* **PROBLEM TO SOLVE**:
Copy the listing as it is written, and leave each picture out.

* **MATERIAL SUPPLIED**:
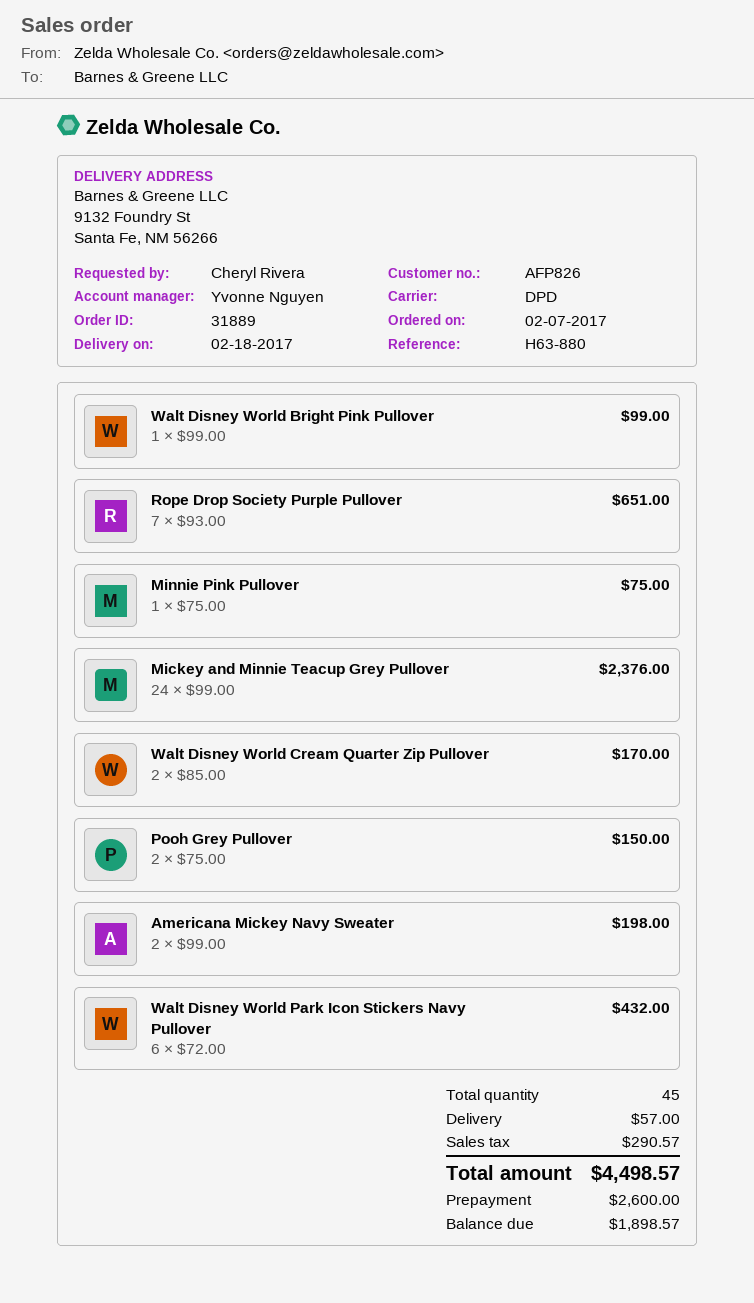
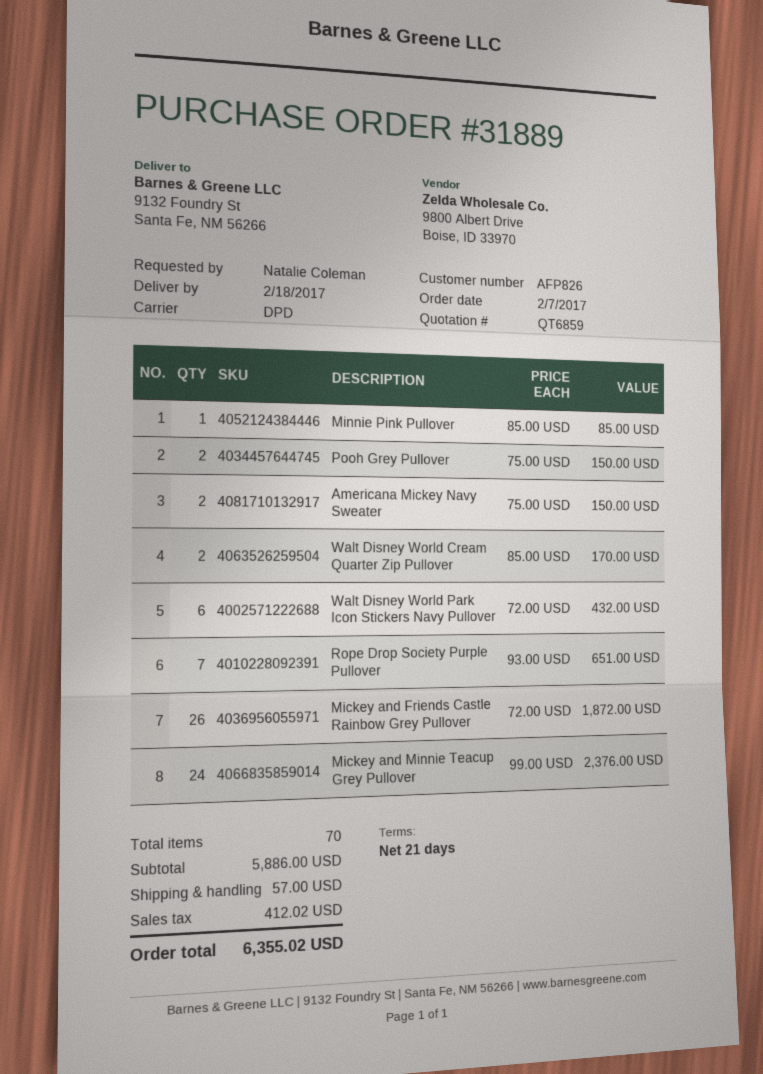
ordered by: Cheryl Rivera -> Natalie Coleman
Walt Disney World Bright Pink Pullover: 1 x 99.00 = 99.00 -> none
Minnie Pink Pullover: 1 x 75.00 = 75.00 -> 1 x 85.00 = 85.00
Americana Mickey Navy Sweater: 2 x 99.00 = 198.00 -> 2 x 75.00 = 150.00
Mickey and Friends Castle Rainbow Grey Pullover: none -> 26 x 72.00 = 1872.00
total quantity: 45 -> 70
tax: 290.57 -> 412.02
total: 4498.57 -> 6355.02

* **SOLUTION TO THE PROBLEM**:
ordered by: Cheryl Rivera -> Natalie Coleman
Walt Disney World Bright Pink Pullover: 1 x 99.00 = 99.00 -> none
Minnie Pink Pullover: 1 x 75.00 = 75.00 -> 1 x 85.00 = 85.00
Americana Mickey Navy Sweater: 2 x 99.00 = 198.00 -> 2 x 75.00 = 150.00
Mickey and Friends Castle Rainbow Grey Pullover: none -> 26 x 72.00 = 1872.00
total quantity: 45 -> 70
tax: 290.57 -> 412.02
total: 4498.57 -> 6355.02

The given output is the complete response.